== Segment start ==

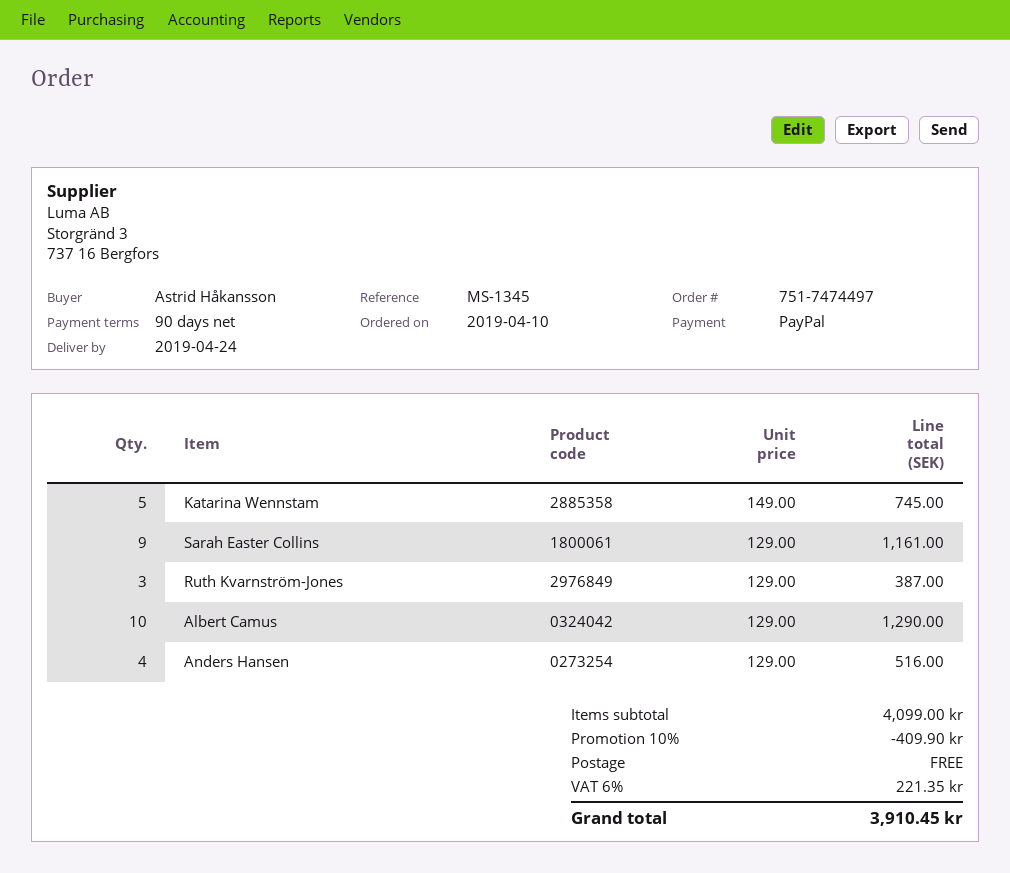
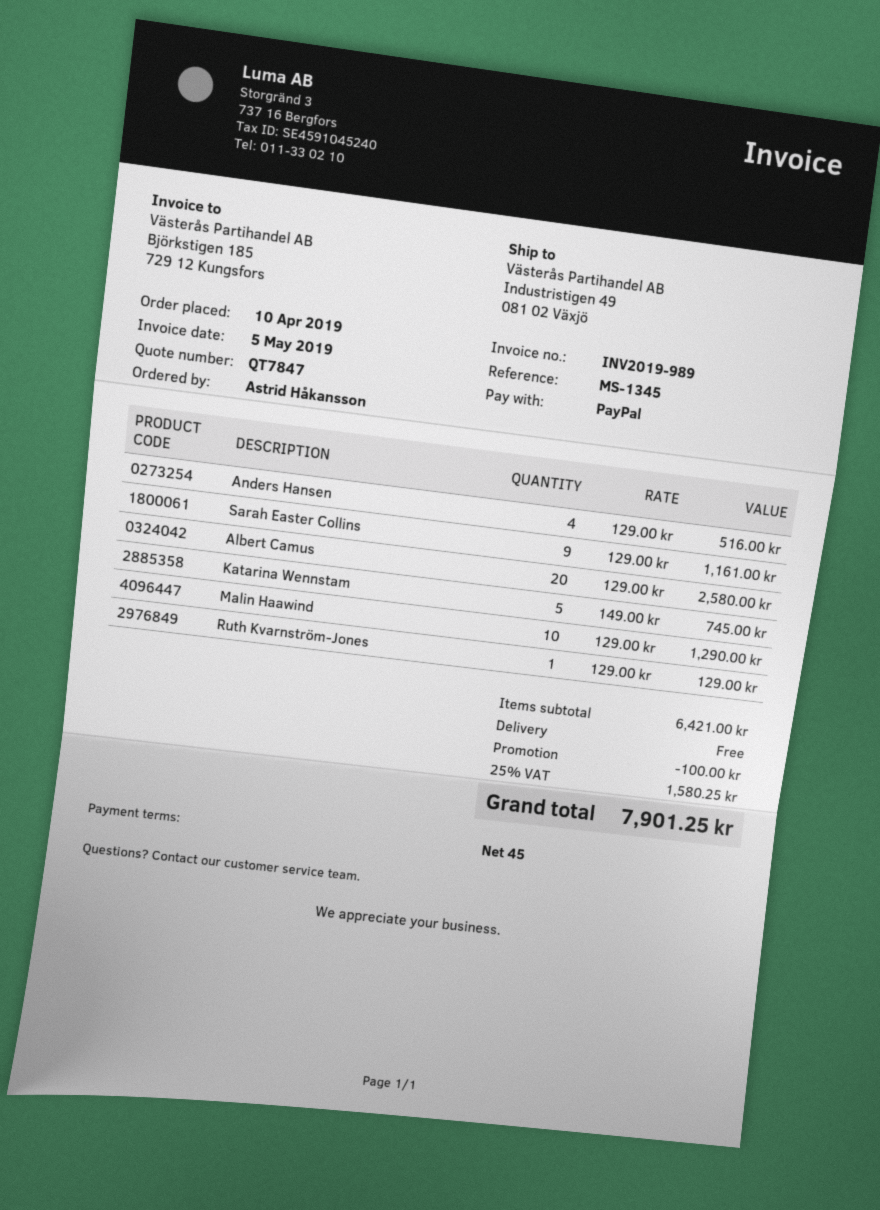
payment terms: 90 days -> 45 days
Ruth Kvarnström-Jones: 3 x 129.00 = 387.00 -> 1 x 129.00 = 129.00
Albert Camus: 10 x 129.00 = 1290.00 -> 20 x 129.00 = 2580.00
Malin Haawind: none -> 10 x 129.00 = 1290.00
subtotal: 4099.00 -> 6421.00
discount: 409.90 -> 100.00
tax: 6% = 221.35 -> 25% = 1580.25
total: 3910.45 -> 7901.25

== Segment end ==

*Exercise goal*
Take the listing above and restate it word for word, without its pictures.

*Result of the task*
payment terms: 90 days -> 45 days
Ruth Kvarnström-Jones: 3 x 129.00 = 387.00 -> 1 x 129.00 = 129.00
Albert Camus: 10 x 129.00 = 1290.00 -> 20 x 129.00 = 2580.00
Malin Haawind: none -> 10 x 129.00 = 1290.00
subtotal: 4099.00 -> 6421.00
discount: 409.90 -> 100.00
tax: 6% = 221.35 -> 25% = 1580.25
total: 3910.45 -> 7901.25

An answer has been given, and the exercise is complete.